The Sage Project Webpage http://www.sagemath.org/
Sage is mathematical software, very much in the same vein as MATLAB, MAGMA, Maple, and Mathematica. Unlike these systems, every component of Sage is GPL-compatible. The interpretative language of Sage is Python, a mainstream programming language. Use Sage for studying a huge range of mathematics, including algebra, calculus, elementary to very advanced number theory, cryptography, numerical computation, commutative algebra, group theory, combinatorics, graph theory, and exact linear algebra.
Explanation of what Sage does by the original author William Stein
(Long – roughly 50 minutes)Original Developer http://wstein.org/ and his history of Sage mathematical software development. Wiki listing http://wiki.sagemath.org/ with a list of participating commiters. Discussion lists for developers: Mostly done through Google Groups with associated RSS feeds. Mercurial Repository (start date Sat Feb 11 01:13:08 2006) Gonzalo Tornaria seems to have loaded the project in at this point. Current List of source code in TRAC with listing of commiters for the most recent release of Sage (4.7).

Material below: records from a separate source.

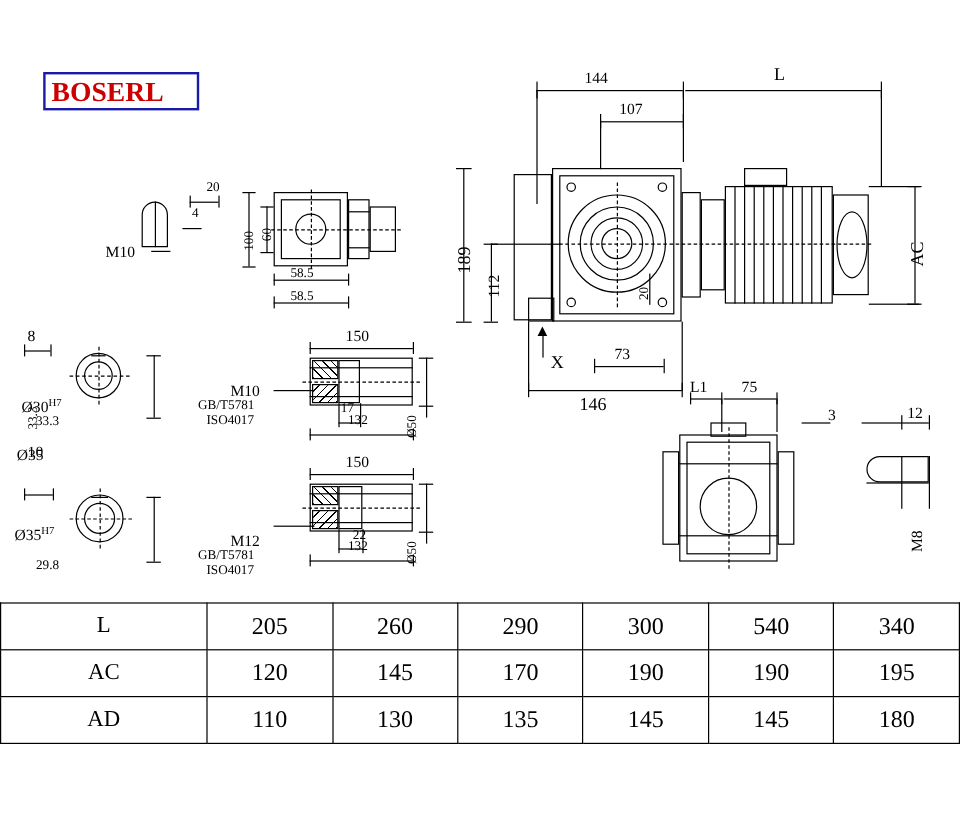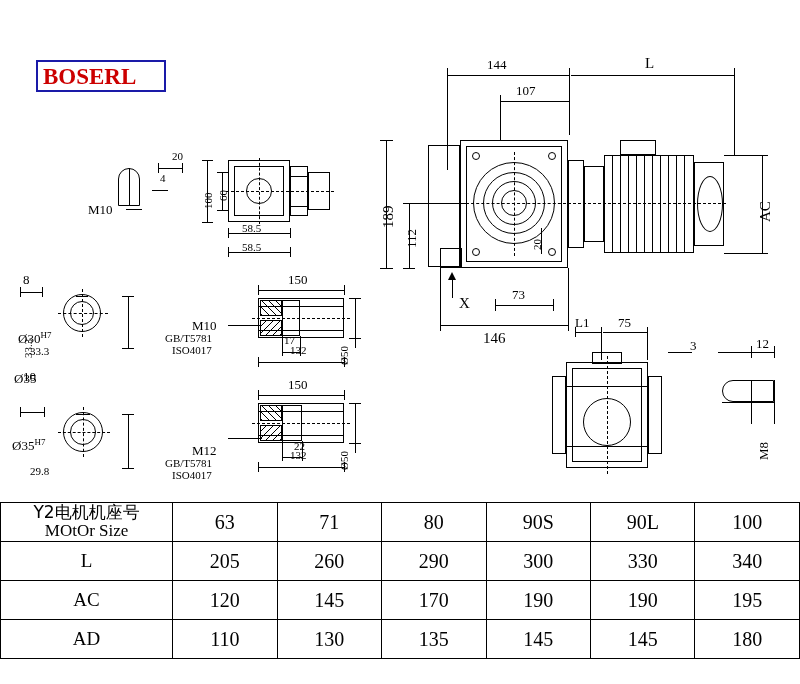--- a/index.html
+++ b/index.html
@@ -359,18 +359,6 @@
 
   <table class="tbl">
     <tbody>
-        <tr>
-      <td class="rowhead2">
-        <div class="cn">Y2电机机座号</div>
-        <div>MOtOr Size</div>
-      </td>
-      <td class="data">63</td>
-      <td class="data">71</td>
-      <td class="data">80</td>
-      <td class="data">90S</td>
-      <td class="data">90L</td>
-      <td class="data">100</td>
-    </tr>
     <tr>
       <td class="rowhead">L</td>
       <td class="data">205</td>

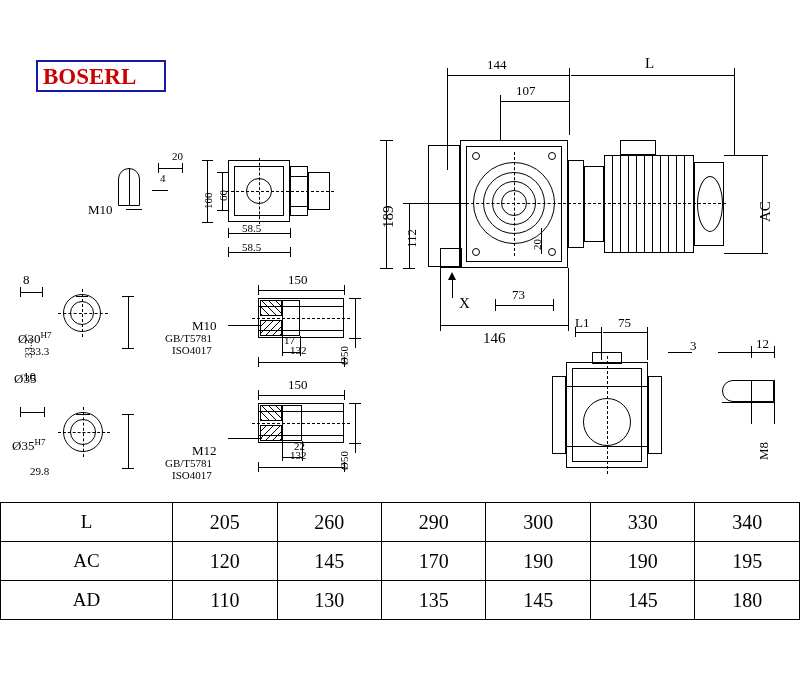--- a/index.html
+++ b/index.html
@@ -365,7 +365,7 @@
       <td class="data">260</td>
       <td class="data">290</td>
       <td class="data">300</td>
-      <td class="data">330</td>
+      <td class="data">540</td>
       <td class="data">340</td>
     </tr>
     <tr>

- William Stein (wstein) Still very involved based on freqenecy of commits
- Michael Abshoff (mabs) Ohloh has him ranked second only to William Stein with commits and time on project. He’s now left the project according to the Trac log.

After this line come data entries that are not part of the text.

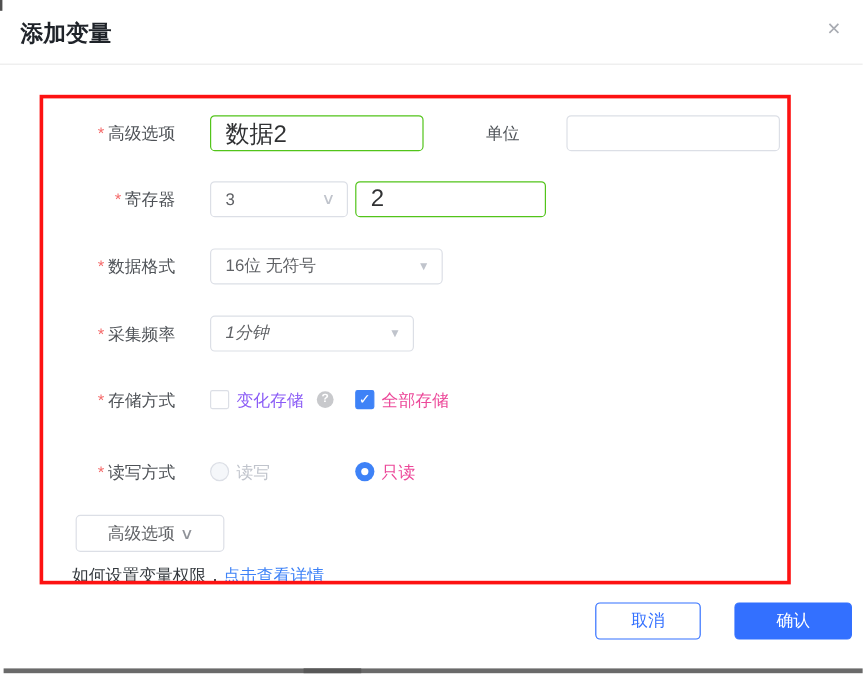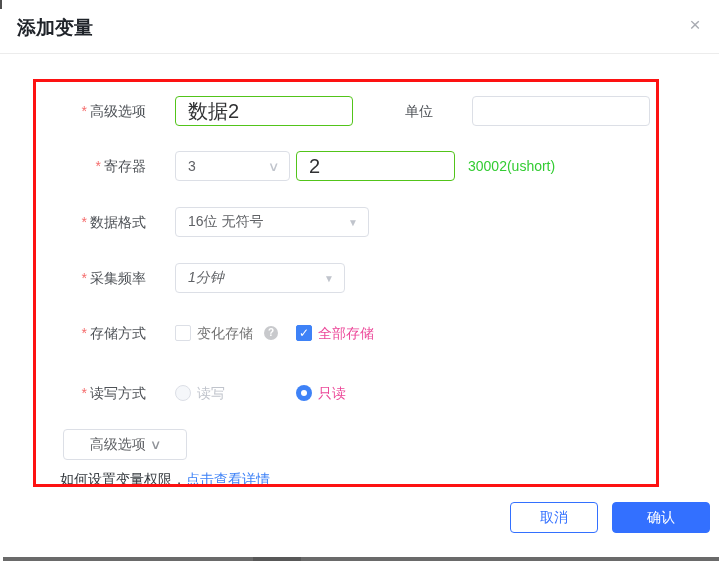--- a/index.html
+++ b/index.html
@@ -100,7 +100,6 @@
     <span class="sel-chevron">∨</span>
   </div>
   <input class="text-input green" style="left: 296px; top: 151px; width: 159px;" type="text" value="2">
-  <div class="hint-green" style="top:151px;">30002(ushort)</div>
 
   <div class="row-label" style="top:207px;">
     <span class="req">*</span><span>数据格式</span>

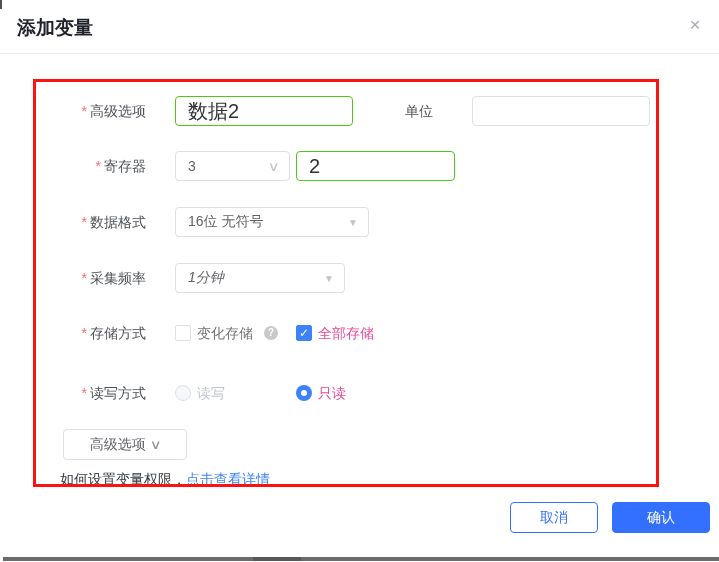--- a/index.html
+++ b/index.html
@@ -40,7 +40,7 @@
   .checkbox.checked { background:#3e82f7; border-color:#3e82f7; color:#fff; font-size:12px;
                       line-height:14px; text-align:center; }
   .opt-text { position:absolute; font-size:14px; line-height:16px; cursor:pointer; white-space:nowrap; }
-  .opt-gray { color:#737373; }
+  .opt-gray { color:#8b5cf6; }
   .opt-blue { color:#ec4899; }
   .opt-disabled { color:#c0c4cc; cursor:not-allowed; }
 

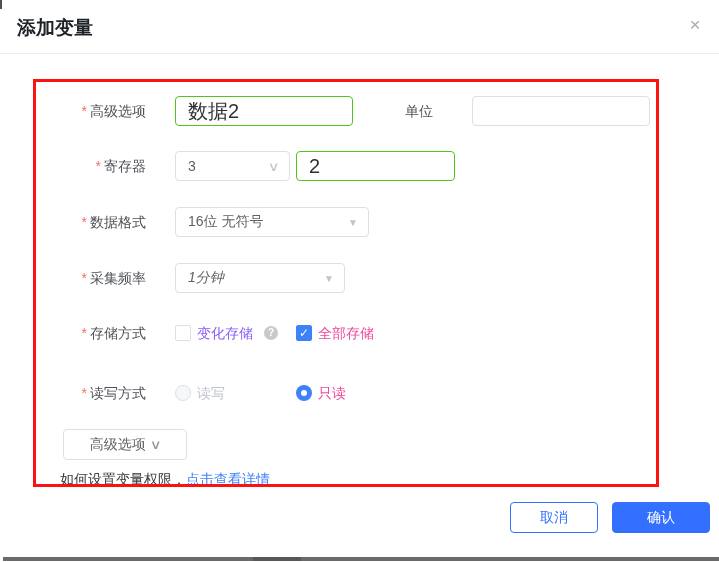--- a/index.html
+++ b/index.html
@@ -64,7 +64,7 @@
   .btn { position:absolute; top:502px; height:31px; border-radius:4px; font-size:14px;
          display:flex; align-items:center; justify-content:center; cursor:pointer;
          font-family:"Liberation Sans","DejaVu Sans",sans-serif; }
-  .btn-cancel { left:510px; width:88px; background:#fff; border:1px solid #3370ff; color:#3370ff; }
+  .btn-cancel { left:496px; width:88px; background:#fff; border:1px solid #3370ff; color:#3370ff; }
   .btn-confirm { left:612px; width:98px; background:#3370ff; border:1px solid #3370ff; color:#fff; }
 
   .bottom-bar { position:absolute; left:3px; top:557px; width:716px; height:4px; background:#6a6a6a; }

- Jeroen Demeyer (jdemeyer) commits a lot
- J.H.Palmieri (palmieri) has done number of tutorials and documentation he’s on the IRC channel
- Minh Van Nguyen (nguyenminh2) has done some tutorials,documentation and work Categories module. He also appears to be the sysadmin on the Wiki
- Mike Hansen (mhansen) Is on the IRC channel irc.freenode.net#sagemath and is a big contributor
- Robert Bradshaw (robertwb) has done some very recent commits
Changelog for the most recent release (4.7) of Sage. Moderators of irc.freenode.net#sagemath Keshav Kini (who maintains the Ohloh info) & schilly@boxen.math.washington.edu. Big milestone release of version 4.7 with tickets listed here based on modules: Click Here. And the Ohloh listing of top contributors to the project. There’s an active developer and end user community. Workshops are tracked here. Sage Days workshops tend to be hackfests for interested parties. But more importantly Developers can read up on this page, how to get started and what the process is as a Sage developer.
Further questions that need to be considered. Look at the git repository and the developer blogs ask the following questions:
- Who approves patches? How many people? (There’s a large number of people responsible for reviewing patches, if I had to guess it could be 12 in total based on the most recent changelog)
- Who has commit access? & how many?
- Who is involved in the history of the project? (That’s pretty easy to figure out from the Ohloh and Trac websites for Sage)
- Who are the principal contributors, and have they changed over time?
- Who are the maintainers?
- Who is on the front end (user interface) and back end (processing or server side)?
- What have been some of the major bugs/problems/issues that have arisen during development? Who is responsible for quality control and bug repair?
- How is the project’s participation trending and why? (Seems to have stabilized with a big peak of 41 contribs about 2 years ago, look at Ohloh graph of commits, peak activity was 2009 and 2010 based on Ohloh graph).
Note the period over which the Gource visualization occurs is since 2009, earliest entry in the Mercurial repository I could find was 2005. Sage was already a going concern prior to the Mercurial repository being put on the web. So the simulation doesn’t show the full history of development.